Despite advances in medicine and its various fields, a lot of people still hold onto beliefs that have been passed down to them. And while the people who may have passed down these beliefs and ideas may be well-meaning, latching onto these instead of acknowledging current available information can lead to adverse results.
For example, take the field of physical therapy Upper East Side practitioners are constantly upgrading their skills and keeping abreast with new developments. However, they still hear patients inquire about a few long-held myths, especially about injuries.
One of the persistent myths physical therapists hear is the idea that rest is the best medicine. True, you need to rest your body, especially the injured body part. However, this does not necessarily mean that you should avoid moving altogether. On the contrary, you should. If you are an athlete, you can still continue training. The difference in this situation is that you cannot proceed with your normal training and you may have to avoid using some exercises and modify others.
But why continue training and exercising? Contrary to the belief held by some that continuing with training can aggravate an injury, exercising will facilitate the healing of the injured tissues. Loading these tissues appropriately can help them become stronger. Abstaining from training, on the other hand, can make these tissues atrophy and get weaker. The important thing to remember here is to load the tissues properly in terms of timing and amount.
Another persistent myth held by quite a lot of people is the adage “no pain, no gain.” The truth is that pain is your body’s way of communicating with you, and if you do experience pain and push through with an activity, you can end up doing more harm to yourself and setting back your training.
If you continue with training despite experiencing pain over a period of time, you are changing your body’s movement patterns which in turn can lead to more pain and injuries.

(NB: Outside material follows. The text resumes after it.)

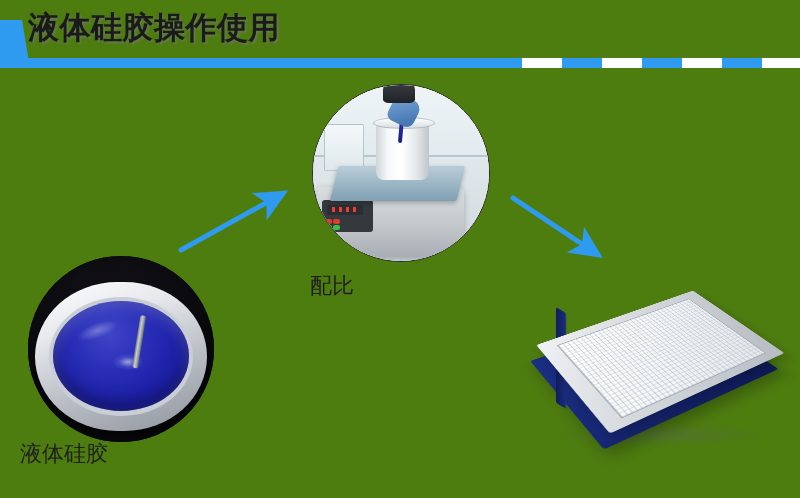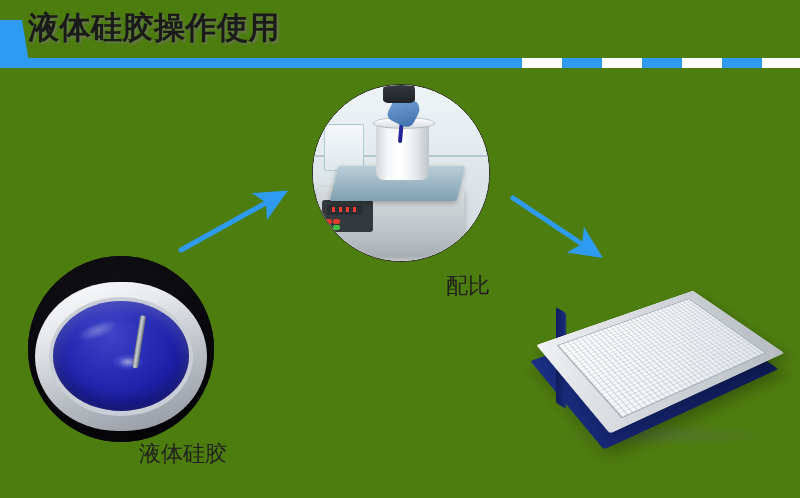"配比" .caption { text-align: right -> left }
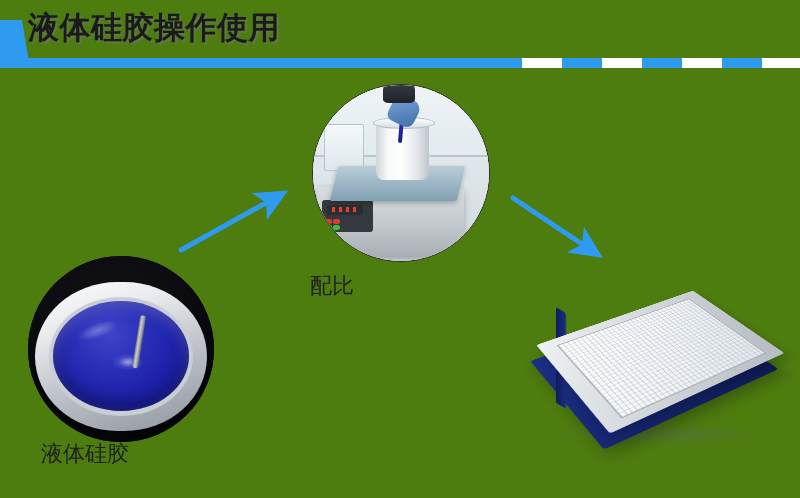"液体硅胶" .cap-silicone { left: 41px -> 20px }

When it comes to pain, you need to distinguish which ones come as a result of fatigue from exertion and which ones are caused by an injury or dysfunction.
If you have been dealing with tight muscles, you might have heard someone tell you to stretch more. Stretching is a vital component of training and you should definitely perform it regularly and with deliberate effort. However, tight muscles, more often than not, come as a result of some muscles compensating for underactive muscles. In some cases, muscle tightness comes as a result of weakness and lengthening of affected muscles. The solution, then, is not simply to stretch, but to strengthen the affected muscles.